De jongen met het colakrat
Na het verlaten van de middelbare school verlies je de meeste klasgenoten doorgaans uit het oog. Met een
enkeling blijft de vriendschapbijvoorbeeld dankzij Ajax. Als je tien jaar later iemand tegenkomtzonder
hem of haar in de tussentijd te hebben gezien, valt het meestal vies tegen. De burgerlijkheid heeft
toegeslagen: men heeft carrière gemaakt, is getrouwd en heeft kindertjes. De gang naar het stadion wordt
niet meer gemaakt. Slechts een enkeling begrijpt na al die jaren nog steeds waar het écht om draait: voetbal,
drank en vrouwen, in die volgorde.
Op oudejaarsavond werd ik aangenaam verrast toen ik op het feest in de Arena (de voormalige Sleep In)

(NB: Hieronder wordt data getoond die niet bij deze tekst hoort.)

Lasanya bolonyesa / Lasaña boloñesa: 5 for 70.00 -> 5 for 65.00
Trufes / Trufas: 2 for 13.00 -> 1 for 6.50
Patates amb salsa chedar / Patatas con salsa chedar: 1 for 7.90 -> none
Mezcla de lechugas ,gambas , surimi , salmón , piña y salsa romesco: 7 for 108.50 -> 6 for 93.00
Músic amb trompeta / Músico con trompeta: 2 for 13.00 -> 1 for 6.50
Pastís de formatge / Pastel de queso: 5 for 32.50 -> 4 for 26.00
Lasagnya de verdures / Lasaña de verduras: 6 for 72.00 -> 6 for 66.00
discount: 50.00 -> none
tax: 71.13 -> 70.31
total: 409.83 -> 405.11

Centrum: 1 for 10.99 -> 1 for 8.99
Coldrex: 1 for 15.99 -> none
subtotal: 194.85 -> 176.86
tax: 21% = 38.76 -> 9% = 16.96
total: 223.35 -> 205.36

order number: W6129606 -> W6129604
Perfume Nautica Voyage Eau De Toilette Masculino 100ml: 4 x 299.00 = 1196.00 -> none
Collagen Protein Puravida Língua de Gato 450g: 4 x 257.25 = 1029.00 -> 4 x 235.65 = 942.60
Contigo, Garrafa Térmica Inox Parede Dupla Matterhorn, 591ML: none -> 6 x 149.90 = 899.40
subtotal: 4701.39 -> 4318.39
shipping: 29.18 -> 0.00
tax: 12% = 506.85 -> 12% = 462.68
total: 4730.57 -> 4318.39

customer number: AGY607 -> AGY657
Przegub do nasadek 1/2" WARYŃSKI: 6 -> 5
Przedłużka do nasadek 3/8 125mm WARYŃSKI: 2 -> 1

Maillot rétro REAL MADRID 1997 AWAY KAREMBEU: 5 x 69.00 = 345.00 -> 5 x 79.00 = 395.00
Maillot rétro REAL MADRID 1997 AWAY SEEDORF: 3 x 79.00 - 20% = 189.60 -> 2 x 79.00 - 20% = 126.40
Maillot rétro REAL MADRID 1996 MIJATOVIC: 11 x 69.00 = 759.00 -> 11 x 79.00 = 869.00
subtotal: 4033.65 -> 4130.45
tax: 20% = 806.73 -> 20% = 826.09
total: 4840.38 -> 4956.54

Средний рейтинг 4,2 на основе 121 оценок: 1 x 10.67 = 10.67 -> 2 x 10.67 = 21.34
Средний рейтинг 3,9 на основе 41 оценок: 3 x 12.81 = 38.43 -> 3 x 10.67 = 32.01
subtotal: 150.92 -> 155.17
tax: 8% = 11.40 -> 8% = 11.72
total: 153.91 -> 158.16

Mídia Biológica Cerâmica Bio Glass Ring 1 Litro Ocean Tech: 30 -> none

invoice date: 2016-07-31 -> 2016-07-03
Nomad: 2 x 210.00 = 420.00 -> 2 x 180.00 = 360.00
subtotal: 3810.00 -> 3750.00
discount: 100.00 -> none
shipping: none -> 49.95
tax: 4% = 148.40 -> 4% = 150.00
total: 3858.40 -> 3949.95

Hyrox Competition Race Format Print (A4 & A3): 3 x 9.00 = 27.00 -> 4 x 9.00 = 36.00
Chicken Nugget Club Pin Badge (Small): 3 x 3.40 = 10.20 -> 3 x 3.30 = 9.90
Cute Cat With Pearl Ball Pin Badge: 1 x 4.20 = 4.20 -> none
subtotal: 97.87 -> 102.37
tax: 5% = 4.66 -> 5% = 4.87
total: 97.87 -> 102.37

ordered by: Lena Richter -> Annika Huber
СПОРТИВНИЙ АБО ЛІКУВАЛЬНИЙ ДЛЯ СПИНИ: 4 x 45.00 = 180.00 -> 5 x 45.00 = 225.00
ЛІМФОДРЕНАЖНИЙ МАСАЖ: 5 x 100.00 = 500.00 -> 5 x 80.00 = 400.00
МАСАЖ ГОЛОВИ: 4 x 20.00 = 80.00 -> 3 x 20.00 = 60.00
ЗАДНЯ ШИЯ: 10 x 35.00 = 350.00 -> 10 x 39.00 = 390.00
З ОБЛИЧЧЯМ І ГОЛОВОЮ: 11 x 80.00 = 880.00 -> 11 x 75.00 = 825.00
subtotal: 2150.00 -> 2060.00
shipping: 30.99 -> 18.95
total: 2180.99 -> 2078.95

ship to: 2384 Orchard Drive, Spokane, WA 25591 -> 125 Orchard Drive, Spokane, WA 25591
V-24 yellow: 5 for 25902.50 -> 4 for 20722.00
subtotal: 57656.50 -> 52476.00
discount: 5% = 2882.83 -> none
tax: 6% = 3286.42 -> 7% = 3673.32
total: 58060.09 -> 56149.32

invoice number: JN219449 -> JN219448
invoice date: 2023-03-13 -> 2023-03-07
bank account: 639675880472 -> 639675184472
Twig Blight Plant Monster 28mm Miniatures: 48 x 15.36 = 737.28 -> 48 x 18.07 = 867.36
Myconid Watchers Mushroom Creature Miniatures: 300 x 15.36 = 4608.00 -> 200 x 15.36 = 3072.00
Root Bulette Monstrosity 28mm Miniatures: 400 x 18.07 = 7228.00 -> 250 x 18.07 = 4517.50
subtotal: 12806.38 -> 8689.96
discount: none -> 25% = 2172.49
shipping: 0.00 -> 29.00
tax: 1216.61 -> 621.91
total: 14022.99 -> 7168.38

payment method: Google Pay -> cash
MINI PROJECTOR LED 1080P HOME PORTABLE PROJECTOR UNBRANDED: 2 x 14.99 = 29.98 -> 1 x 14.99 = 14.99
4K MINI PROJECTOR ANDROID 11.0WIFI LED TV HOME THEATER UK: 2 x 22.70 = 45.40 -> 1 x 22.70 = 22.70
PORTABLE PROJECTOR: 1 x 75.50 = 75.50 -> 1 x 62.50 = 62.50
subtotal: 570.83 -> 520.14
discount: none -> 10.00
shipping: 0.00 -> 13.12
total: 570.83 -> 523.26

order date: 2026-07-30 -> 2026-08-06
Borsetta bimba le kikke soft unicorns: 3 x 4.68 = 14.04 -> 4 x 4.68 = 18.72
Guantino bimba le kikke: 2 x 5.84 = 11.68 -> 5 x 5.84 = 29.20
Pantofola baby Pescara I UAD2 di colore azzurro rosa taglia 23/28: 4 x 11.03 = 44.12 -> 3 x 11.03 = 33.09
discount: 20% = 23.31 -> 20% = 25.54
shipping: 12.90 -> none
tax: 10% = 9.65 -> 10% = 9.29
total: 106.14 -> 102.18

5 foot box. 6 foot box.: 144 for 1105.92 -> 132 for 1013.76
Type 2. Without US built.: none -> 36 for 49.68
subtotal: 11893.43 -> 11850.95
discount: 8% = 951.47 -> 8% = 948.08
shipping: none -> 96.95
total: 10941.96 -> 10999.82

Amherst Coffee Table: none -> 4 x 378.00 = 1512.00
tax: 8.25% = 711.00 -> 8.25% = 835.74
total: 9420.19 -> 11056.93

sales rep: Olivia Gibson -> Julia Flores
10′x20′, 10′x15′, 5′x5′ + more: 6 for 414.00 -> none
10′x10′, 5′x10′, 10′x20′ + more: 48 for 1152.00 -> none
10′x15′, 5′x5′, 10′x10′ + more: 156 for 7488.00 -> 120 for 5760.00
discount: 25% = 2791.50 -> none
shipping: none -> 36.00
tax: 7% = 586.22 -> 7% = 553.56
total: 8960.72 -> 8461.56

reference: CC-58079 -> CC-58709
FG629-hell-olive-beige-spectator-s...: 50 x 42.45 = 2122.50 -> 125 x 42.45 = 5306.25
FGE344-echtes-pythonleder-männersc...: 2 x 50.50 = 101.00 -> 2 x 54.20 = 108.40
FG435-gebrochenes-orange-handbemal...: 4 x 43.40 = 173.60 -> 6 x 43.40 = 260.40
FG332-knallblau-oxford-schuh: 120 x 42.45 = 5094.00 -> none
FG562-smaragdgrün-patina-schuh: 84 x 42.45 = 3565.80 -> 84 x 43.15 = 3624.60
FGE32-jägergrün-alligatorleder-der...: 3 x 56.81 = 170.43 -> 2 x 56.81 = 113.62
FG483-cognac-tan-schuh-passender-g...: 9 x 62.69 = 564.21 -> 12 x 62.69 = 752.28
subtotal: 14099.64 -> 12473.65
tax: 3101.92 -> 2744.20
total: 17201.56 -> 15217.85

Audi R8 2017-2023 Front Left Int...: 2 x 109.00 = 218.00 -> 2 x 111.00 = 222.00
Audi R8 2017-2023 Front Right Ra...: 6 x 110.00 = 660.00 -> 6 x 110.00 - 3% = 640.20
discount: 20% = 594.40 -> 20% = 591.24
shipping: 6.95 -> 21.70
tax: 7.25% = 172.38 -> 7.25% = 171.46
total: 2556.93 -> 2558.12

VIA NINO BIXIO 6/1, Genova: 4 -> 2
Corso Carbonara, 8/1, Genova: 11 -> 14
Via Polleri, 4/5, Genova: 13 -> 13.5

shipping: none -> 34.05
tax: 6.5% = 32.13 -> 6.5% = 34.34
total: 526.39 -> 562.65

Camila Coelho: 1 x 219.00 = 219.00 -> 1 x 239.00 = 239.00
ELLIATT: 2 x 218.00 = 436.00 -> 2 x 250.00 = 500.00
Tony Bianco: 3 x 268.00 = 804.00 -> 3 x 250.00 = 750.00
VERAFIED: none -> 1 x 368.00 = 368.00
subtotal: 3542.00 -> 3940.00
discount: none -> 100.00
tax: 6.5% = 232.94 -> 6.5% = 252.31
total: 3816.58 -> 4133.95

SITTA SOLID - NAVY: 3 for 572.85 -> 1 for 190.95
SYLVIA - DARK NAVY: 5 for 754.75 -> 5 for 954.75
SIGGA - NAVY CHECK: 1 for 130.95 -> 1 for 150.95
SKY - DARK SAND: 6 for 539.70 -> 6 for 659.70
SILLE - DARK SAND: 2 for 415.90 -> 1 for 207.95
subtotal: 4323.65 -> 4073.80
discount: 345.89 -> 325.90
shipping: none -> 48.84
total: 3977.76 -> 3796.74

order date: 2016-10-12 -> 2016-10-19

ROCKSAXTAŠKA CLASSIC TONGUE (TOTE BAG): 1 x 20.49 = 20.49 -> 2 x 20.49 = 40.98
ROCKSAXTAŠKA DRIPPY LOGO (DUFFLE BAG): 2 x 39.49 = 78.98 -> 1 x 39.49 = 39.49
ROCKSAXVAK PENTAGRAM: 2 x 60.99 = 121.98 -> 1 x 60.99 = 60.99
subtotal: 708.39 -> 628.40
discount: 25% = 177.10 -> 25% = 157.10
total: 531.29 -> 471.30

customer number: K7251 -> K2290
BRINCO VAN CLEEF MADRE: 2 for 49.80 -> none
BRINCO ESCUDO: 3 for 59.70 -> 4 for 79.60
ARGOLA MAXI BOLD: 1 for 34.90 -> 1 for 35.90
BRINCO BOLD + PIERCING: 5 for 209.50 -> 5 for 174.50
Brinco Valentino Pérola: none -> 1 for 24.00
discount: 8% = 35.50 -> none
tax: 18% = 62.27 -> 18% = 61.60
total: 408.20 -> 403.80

Daan tegenkwam. Hij vertelde dat hij nog regelmatig naar Ajax ging, had het één en ander gedronken en
had zijn vriendin bij zich. Hij begreep het dus nog. Met betrekking tot Ajax viel het me op hoe goed hij op de
hoogte was van alles wat er op dit moment speelt en dat hij daar ook een uitgesproken mening over had.
Het idee voor een interview kwam spontaan bovendrijven en zo kon het gebeuren dat we elkaar twee
maanden later in een café opnieuw ontmoetten. Met versterking van Mike, met wie ik nog steeds naar Ajax
ga, werd het een bijzonder aangenaam weerzien.
DAS: "Ik weet dat jij al heel jong naar Ajax ging, wanneer was je eerste wedstrijd?"
Daan: "Dat is FC Amsterdam - Ajax geweest in het seizoen '75-'76, ik was een jaar of zeven en ging met mijn vader
mee. Ik zat op een stapel van die met schuimrubber gevulde plastic kussentjes die toentertijd voor de wedstrijd
werden uitgedeeld. Ik ging ook regelmatig met mijn vader bij het tweede kijken waar onder andere Simon Tahamata
in speelde."
De eerste wedstrijd van Daan: de kampioenswedstrijd van Ajax tegen FC Amsterdam in een verregend OLympisch Stadion.
DAS: "Vanaf wanneer had je een seizoenkaart en in welk vak stond je?"
Daan: "Dat was vanaf het seizoen '76-'77 en ik stond in vak O/P. Dat is een verhaal apart. Je kon toen bovenaan de
tribune door een opening in het hek nog gewoon van het ene naar het andere vak lopen. Op de denkbeeldige
scheidslijn tussen vak O en P stond ik op een colakrat naar Ajax te kijken, anders zag ik niets, ledereen kende mij
op vak P vanwege dat colakrat en mijn rode haar. Dat krat moest ik altijd zelf tillen van mijn vader, anders mocht ik
niet mee. In 1980 ging ik op zondag zelf voetballen en kon ik niet altijd naar Ajax. Uiteraard kon ik nog wel op de
zondag beslissen of ik na mij eigen wedstrijd nog naar Ajax zou gaan. Iets wat nu dankzij de clubcard uitgesloten is.
Ik heb wel een tijdje een clubcard gehad, maar de laatste tijd ga ik alleen nog op uitnodiging en dan zit ik meestal
eretribune. Op dit moment vind ik het voetbal te slecht om er voor te betalen."
DAS: "Waarom stond je niet op vak F?"
Daan: "Ik ging altijd met mijn vader mee en die stond op vak P. Op een gegeven moment voel je je daar thuis. Ik
heb wel eens op F of een ander vak gestaan, maar dan raakte ik helemaal gedesoriënteerd, ik begreep er niets
meer van. Dan wilde ik weten wat de stand was en zocht ik over mijn schouder naar het scorebord, wat uiteraard
aan de andere kant hing. Aan sommige dingen raak je gewoon gehecht en die moet je dan ook niet veranderen.